Work request => Among the entries below, take the line with "height: 164px ->" and the line with "details to display", and output them and every line between them exactly, with nothing else.

Exercise inputs =>

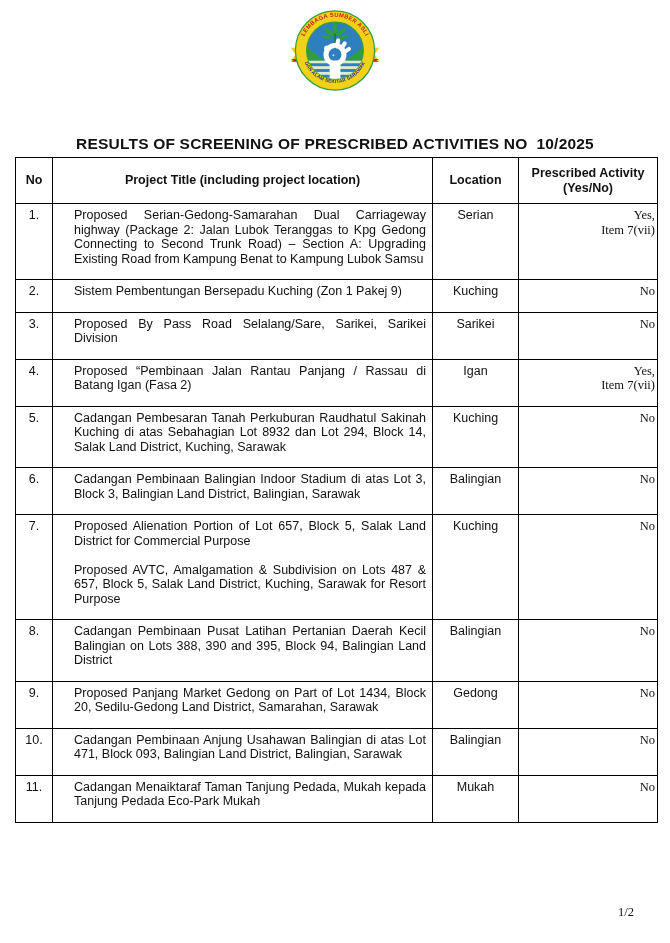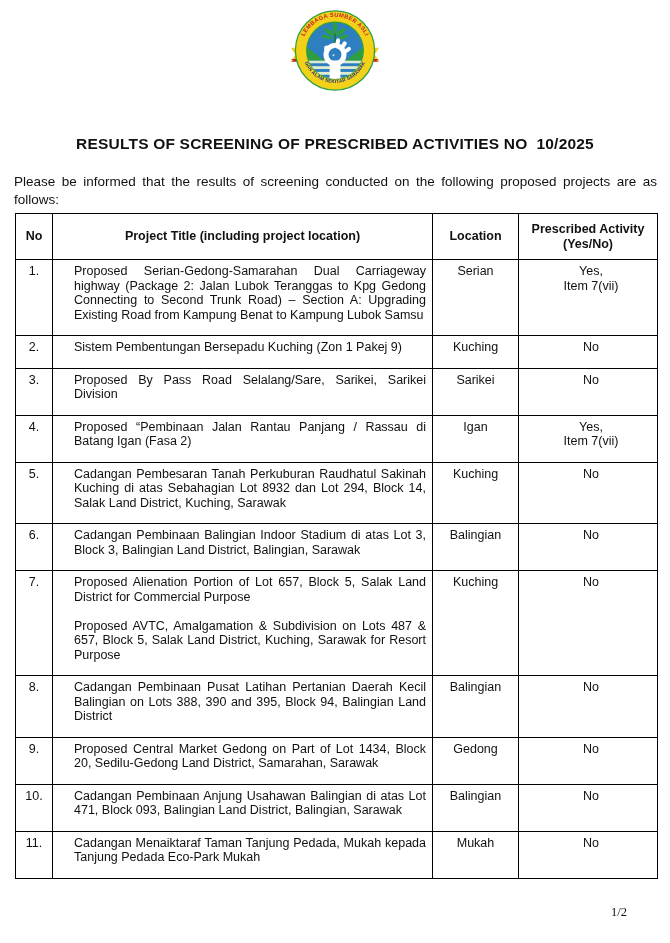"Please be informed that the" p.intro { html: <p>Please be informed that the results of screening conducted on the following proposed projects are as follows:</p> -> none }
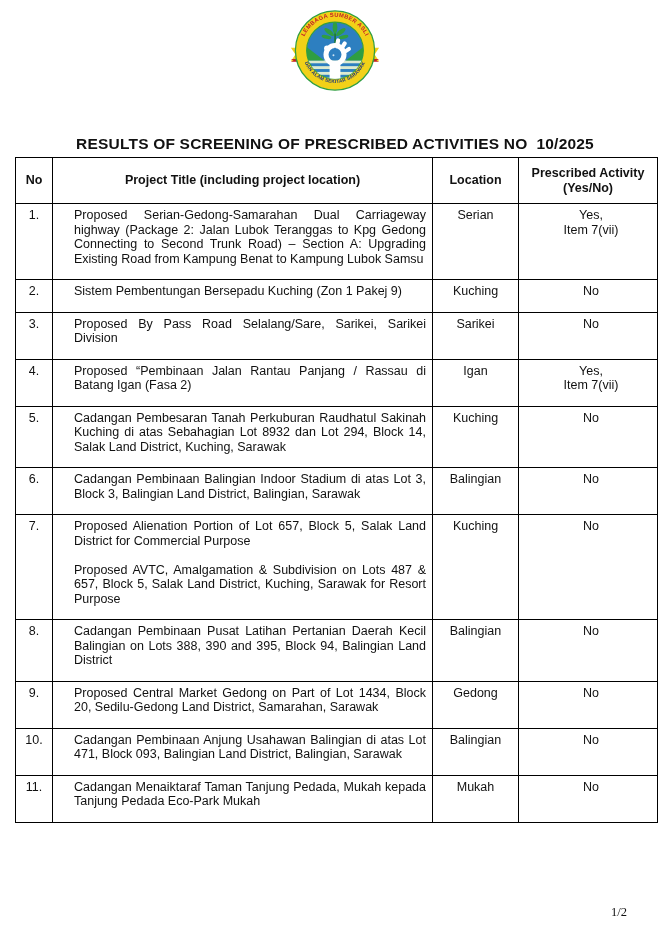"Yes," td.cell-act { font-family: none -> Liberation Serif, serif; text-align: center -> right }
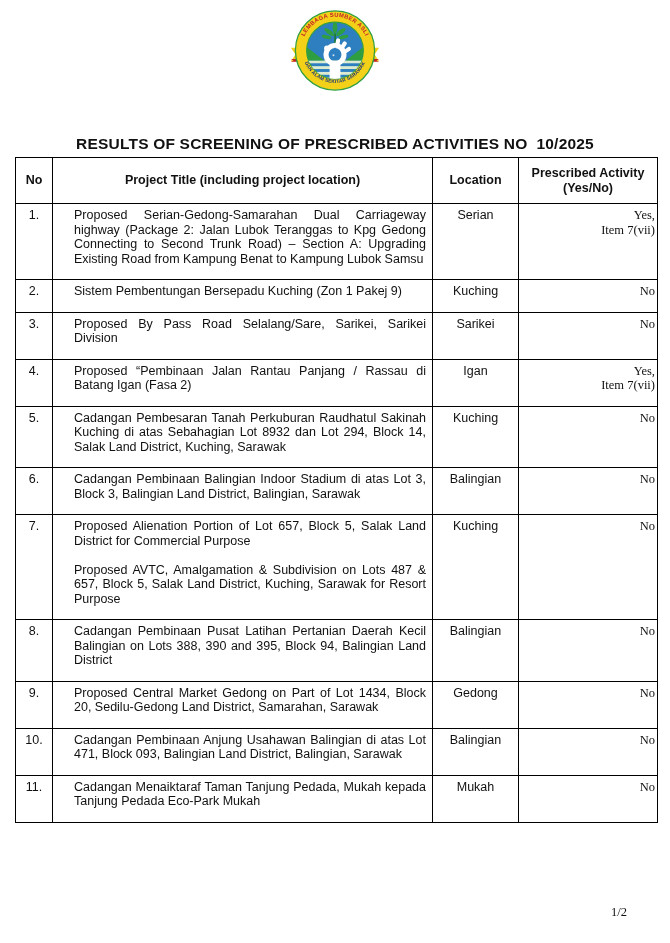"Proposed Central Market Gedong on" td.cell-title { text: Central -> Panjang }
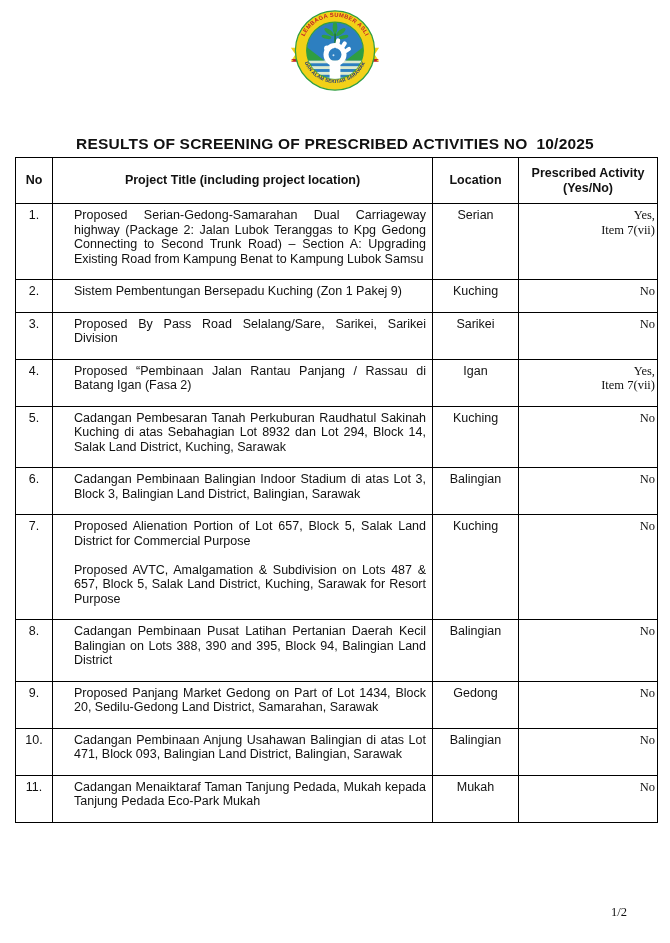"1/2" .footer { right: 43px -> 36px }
---
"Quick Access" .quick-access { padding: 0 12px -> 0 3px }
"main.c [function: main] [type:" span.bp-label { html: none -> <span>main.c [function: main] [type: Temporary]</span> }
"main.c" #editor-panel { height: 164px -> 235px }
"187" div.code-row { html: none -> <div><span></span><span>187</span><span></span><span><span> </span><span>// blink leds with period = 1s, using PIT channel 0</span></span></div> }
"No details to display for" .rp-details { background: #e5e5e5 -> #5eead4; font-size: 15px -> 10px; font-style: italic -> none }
==
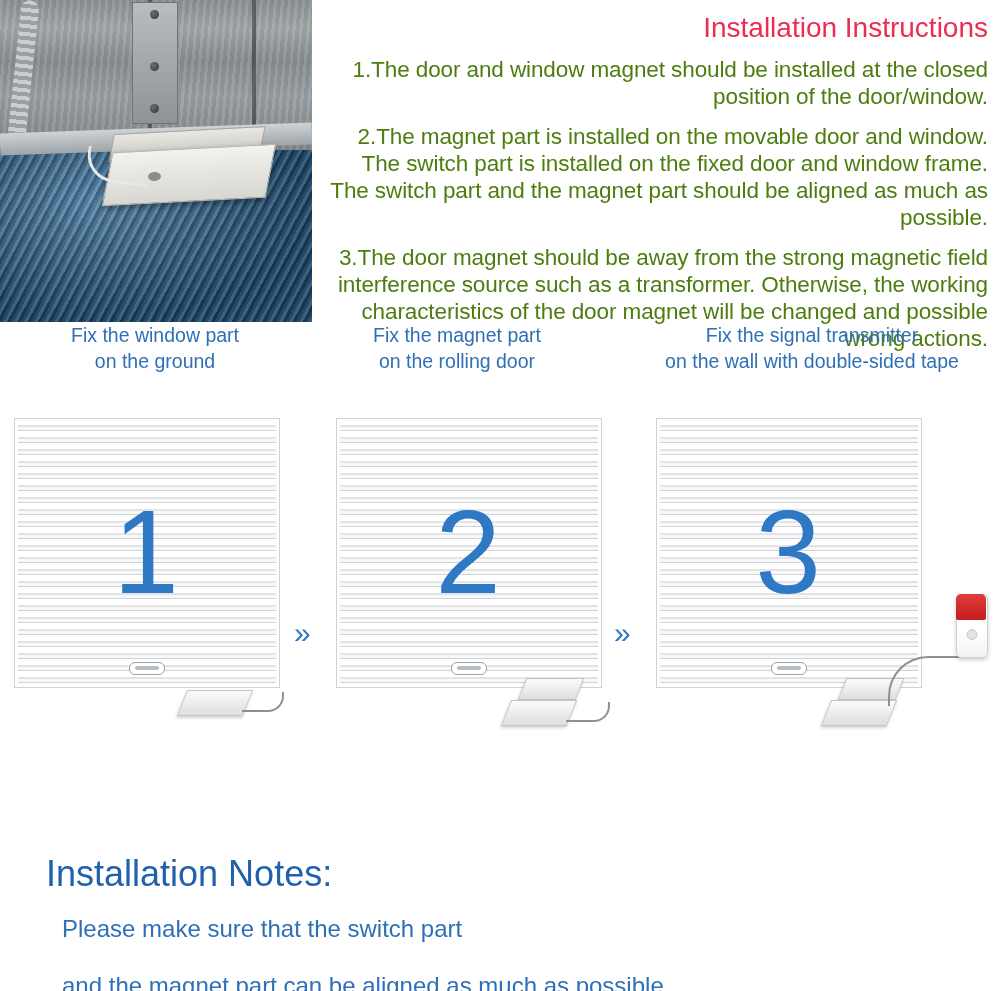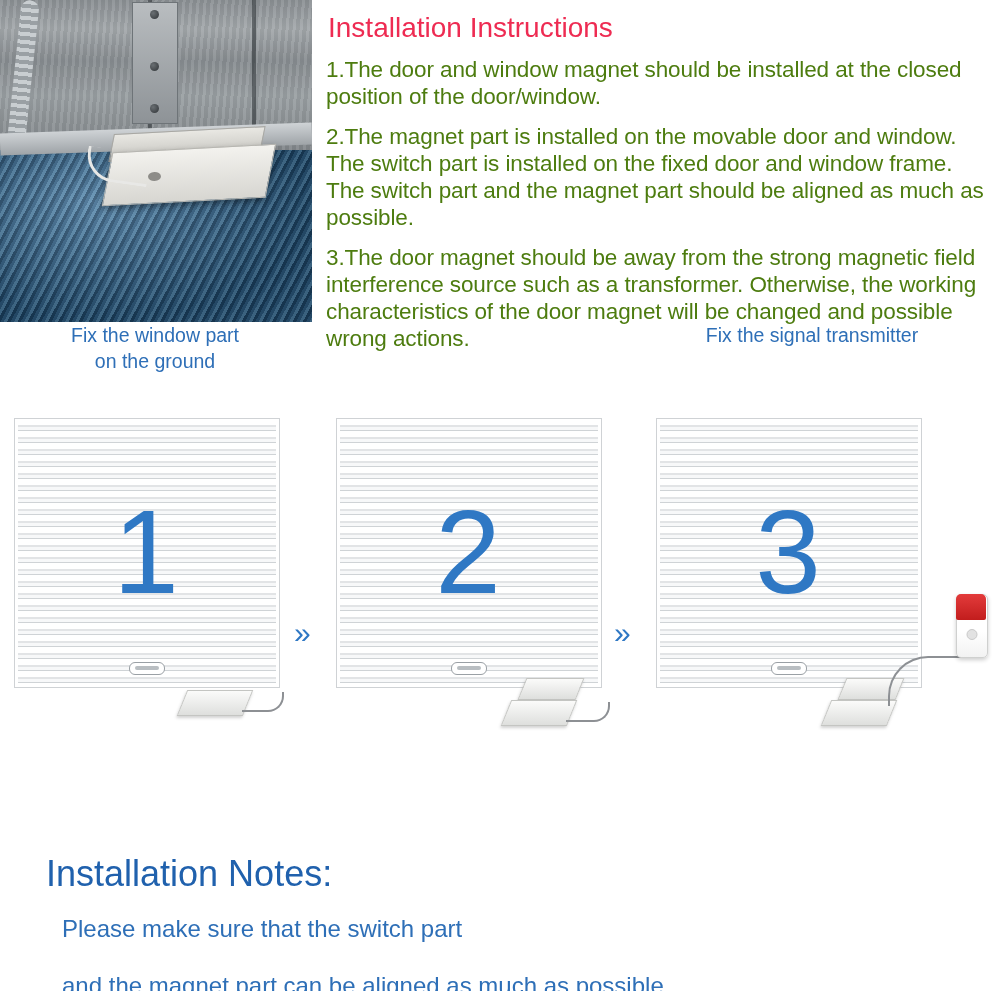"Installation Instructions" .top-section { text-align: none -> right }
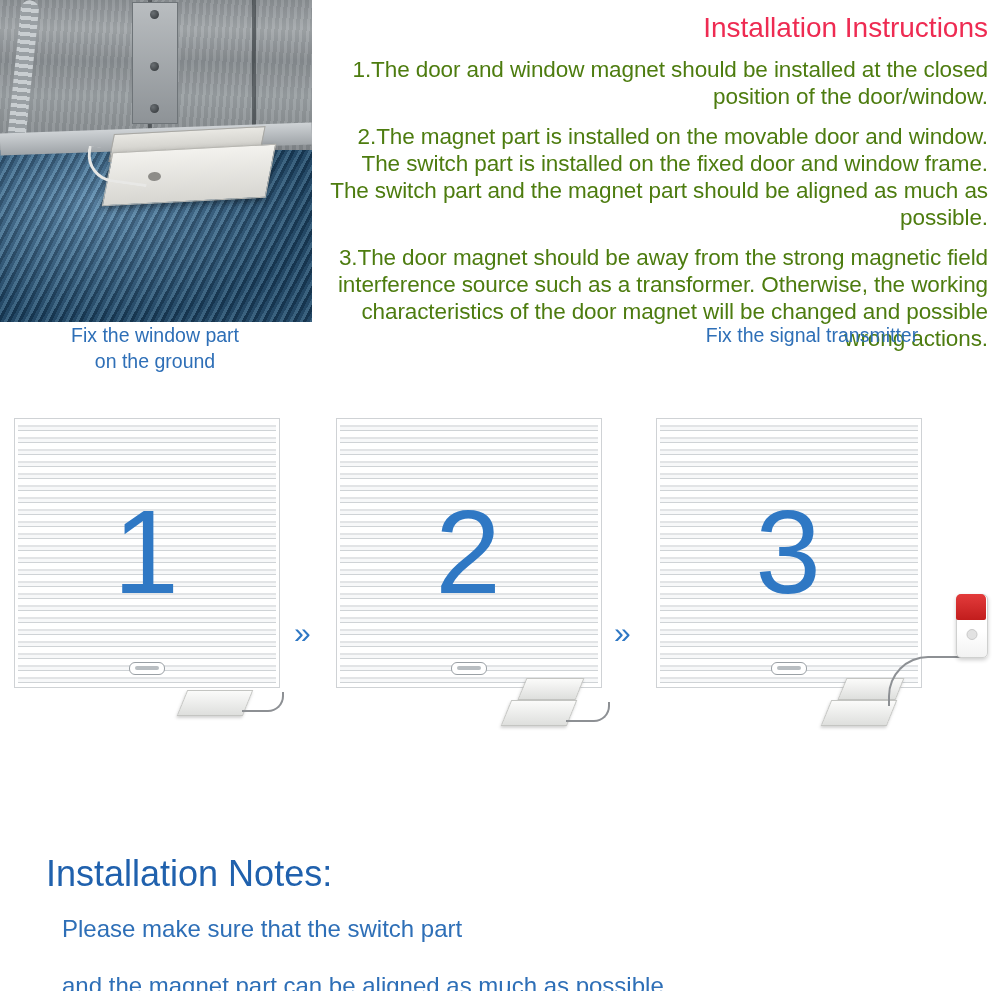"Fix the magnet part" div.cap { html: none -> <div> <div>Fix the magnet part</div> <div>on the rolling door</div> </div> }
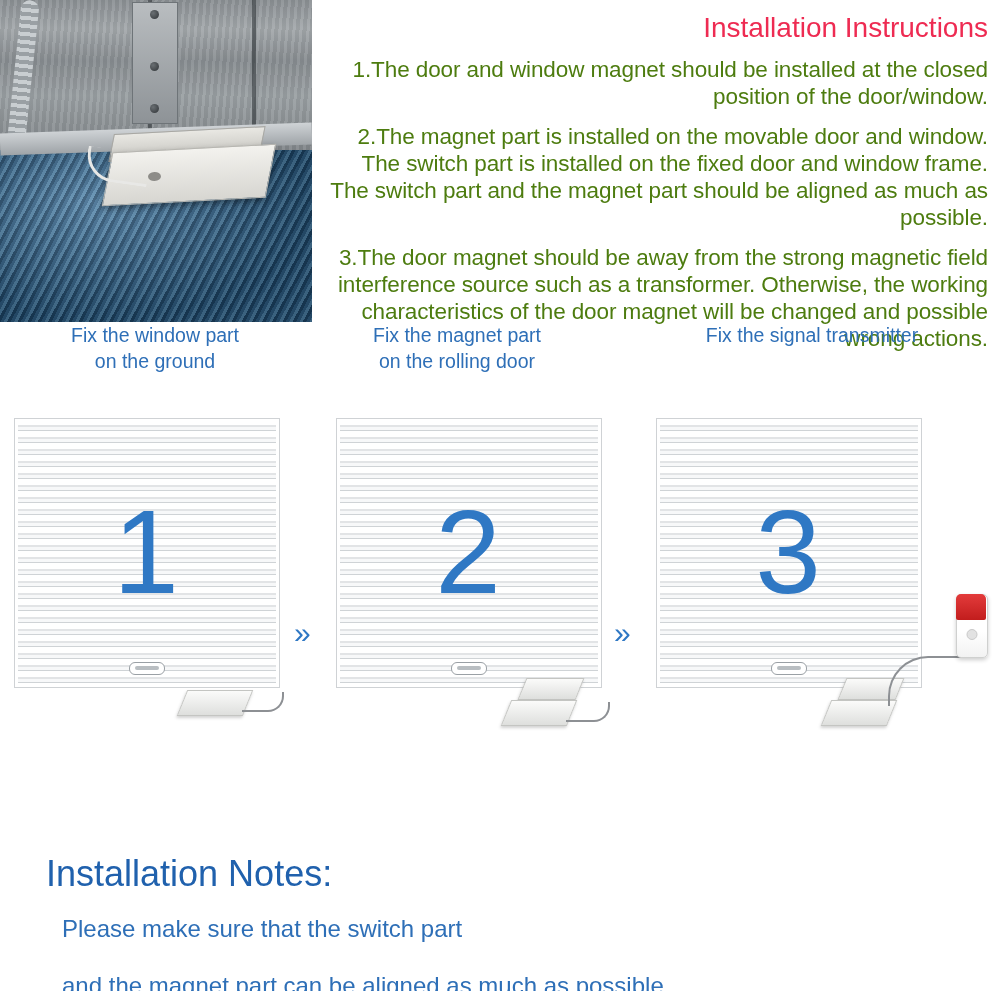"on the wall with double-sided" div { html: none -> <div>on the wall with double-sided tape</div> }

Exercise response =>
"main.c" #editor-panel { height: 164px -> 235px }
"187" div.code-row { html: none -> <div><span></span><span>187</span><span></span><span><span> </span><span>// blink leds with period = 1s, using PIT channel 0</span></span></div> }
"No details to display for" .rp-details { background: #e5e5e5 -> #5eead4; font-size: 15px -> 10px; font-style: italic -> none }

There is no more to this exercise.